Анализируя статью Фрейда, Эйгер подчеркивает, что Фрейд выделяет три черты характера Достоевского: чрезвычайно высокую возбудимость, задатки извращенных влечений и собственно художественное дарование. Говоря об игре в жизни Достоевского, Эйгер высказывает предположение, что она является чем-то вроде прививки, благодаря которой писатель на время получает доступ к «нормальному» существованию. Если рассматривать игру на рулетке как моральную перверсию, то ее источником будет неистовство автора, лудопатия, которой он инфицирует своих персонажей. О страсти к игре говорит и сам Достоевский. Но это не только страсть, — утверждает Эйгер, — это
постоянное напряжение, лихорадочное ощущение (чего-то, что его пронизывает и, следовательно, управляет им изнутри), своего рода ощущение единственного наслаждения, которого он не находит в других ситуациях[439]
.Характеристики такого рода личности восходят к роману «Игрок». В нем есть три оси, точнее три переплетенные нити: игра с ее живописным миром, сентиментальная проблематика и взгляд на русских, проживающих в Европе. Эйгер пытается проникнуть в логику русского игрока. В отличие от немцев, играющих «с головой», русские играют «зря и без труда», как рассуждает герой романа, для них игра — своего рода дебош, повиновение принципу траты, прожигания жизни. В игре русские словно забывают себя, забывая окружающий мир, подчиняясь логике автоэротизма: «автоэротизм в его самом разрушительном измерении требует смерти объекта»[440]

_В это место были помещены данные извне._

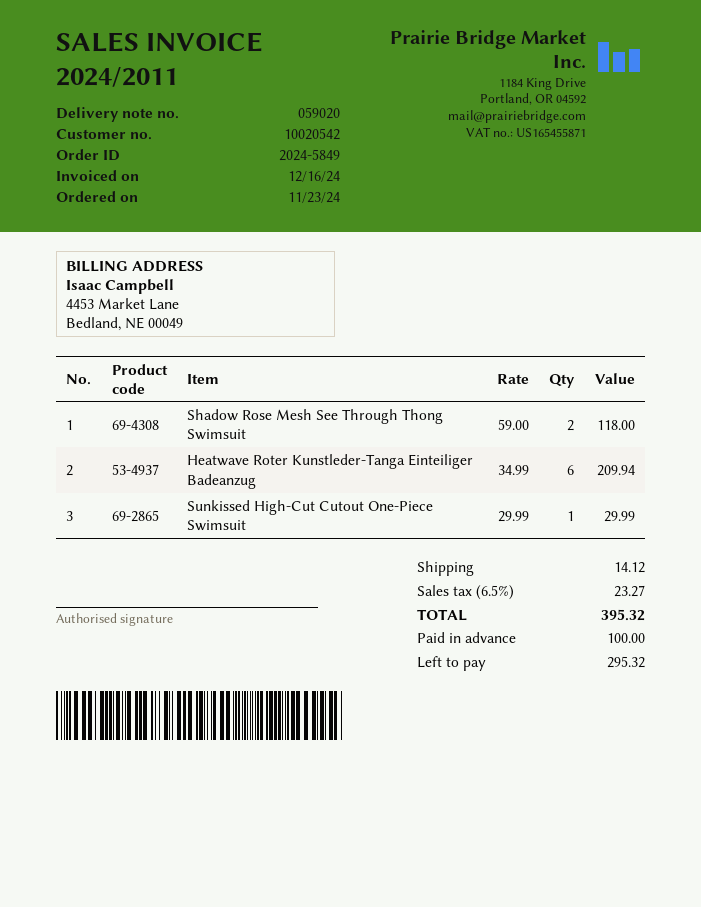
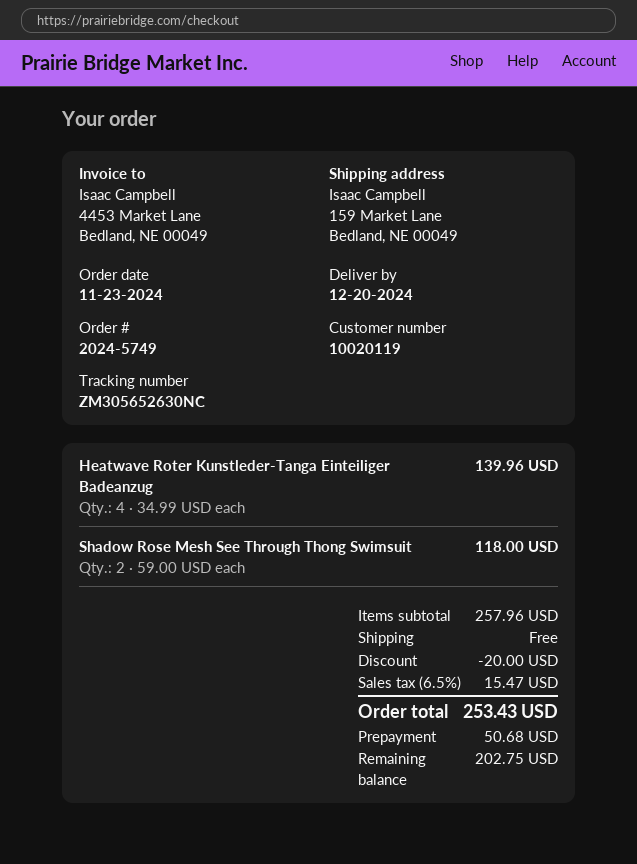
order number: 2024-5849 -> 2024-5749
customer number: 10020542 -> 10020119
Heatwave Roter Kunstleder-Tanga Einteiliger Badeanzug: 6 x 34.99 = 209.94 -> 4 x 34.99 = 139.96
Sunkissed High-Cut Cutout One-Piece Swimsuit: 1 x 29.99 = 29.99 -> none
discount: none -> 20.00
shipping: 14.12 -> 0.00
tax: 6.5% = 23.27 -> 6.5% = 15.47
total: 395.32 -> 253.43
deposit: 100.00 -> 50.68
balance: 295.32 -> 202.75

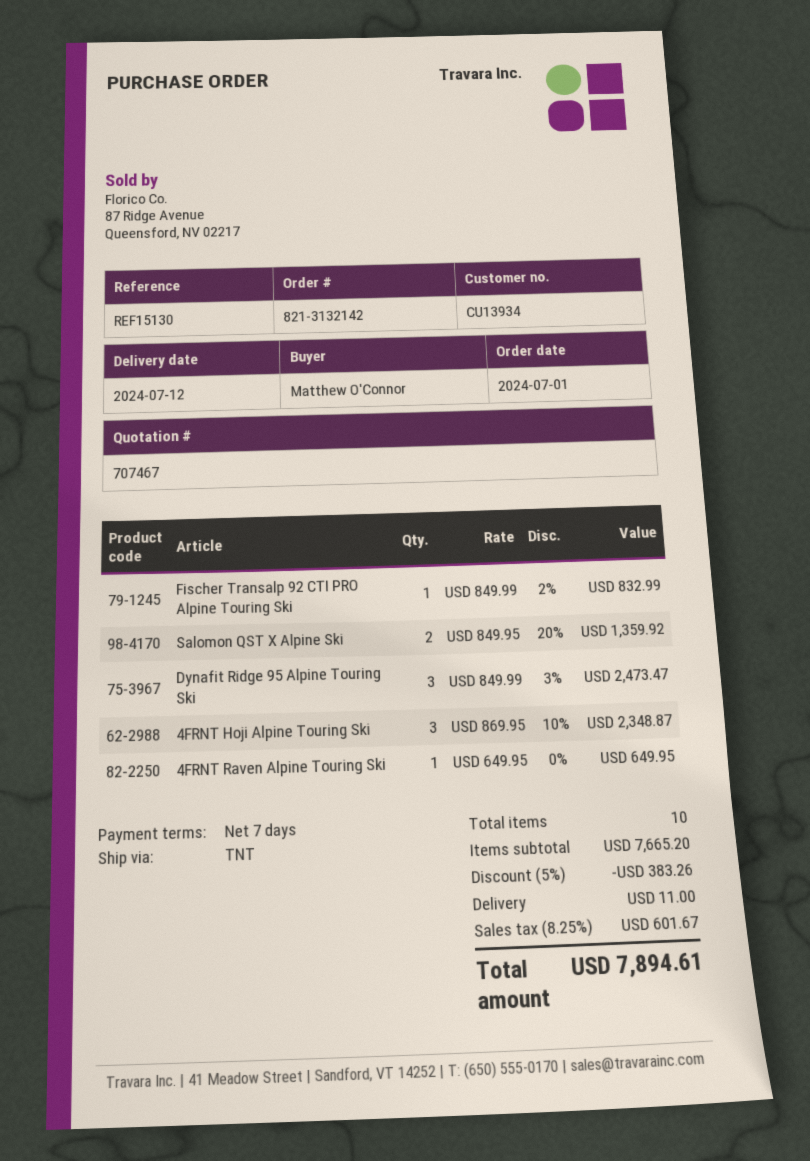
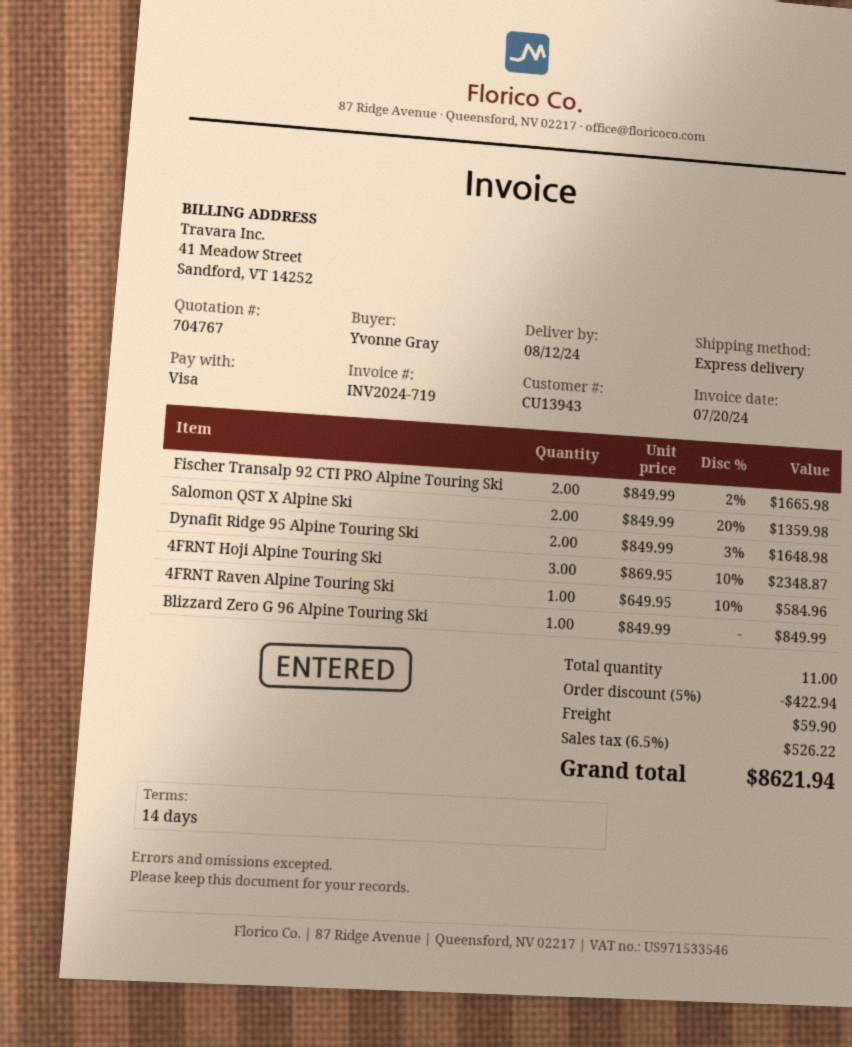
quote number: 707467 -> 704767
delivery date: 2024-07-12 -> 2024-08-12
payment terms: 7 days -> 14 days
customer number: CU13934 -> CU13943
ordered by: Matthew O'Connor -> Yvonne Gray
shipping method: TNT -> express
Fischer Transalp 92 CTI PRO Alpine Touring Ski: 1 x 849.99 - 2% = 832.99 -> 2 x 849.99 - 2% = 1665.98
Salomon QST X Alpine Ski: 2 x 849.95 - 20% = 1359.92 -> 2 x 849.99 - 20% = 1359.98
Dynafit Ridge 95 Alpine Touring Ski: 3 x 849.99 - 3% = 2473.47 -> 2 x 849.99 - 3% = 1648.98
4FRNT Raven Alpine Touring Ski: 1 x 649.95 = 649.95 -> 1 x 649.95 - 10% = 584.96
Blizzard Zero G 96 Alpine Touring Ski: none -> 1 x 849.99 = 849.99
total quantity: 10 -> 11
discount: 5% = 383.26 -> 5% = 422.94
shipping: 11.00 -> 59.90
tax: 8.25% = 601.67 -> 6.5% = 526.22
total: 7894.61 -> 8621.94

. Для игрока денежный выигрыш — это всего лишь предлог, повод для новой ставки. Ссылаясь на американского психолога Э. Берглера и его известную работу «Психология игрока»[441], Эйгер утверждает, что под влиянием мазохизма игрок скорее бессознательно стремится к проигрышу.Вместе с тем игра для героя романа — это воспроизводство любовного опьянения, он пытается постичь тайну иллюзии, средоточие влечения, природу страсти. Он ищет не богатства, а нищеты, не капитала, а утраты себя, в том числе собственного достоинства. Он движим волей к страданию, без которого он не чувствует, что существует. Я страдаю, следовательно, существую, мог бы сказать Достоевский. Оторванность персонажа от России, отсутствие почвы для достоверного Я выливается в своеобразную нехватку как динамическую негативность, внутреннюю пустоту, открытую для сильных влечений, впечатлений, наваждений. Пустота, или отсутствие, Я оборачивается триумфом своеволия, вариантом садомазохизма, формы которого принимает любовь к Полине, которую ему хочется «съесть». Речь идет не об убийстве отца, а об убийстве любимой женщины. Здесь Эйгер высказывает предположение, что речь идет скорее об убийстве самой любви: перверсивные персонажи никогда не убивают, им важно сохранить объект для погони за наслаждением.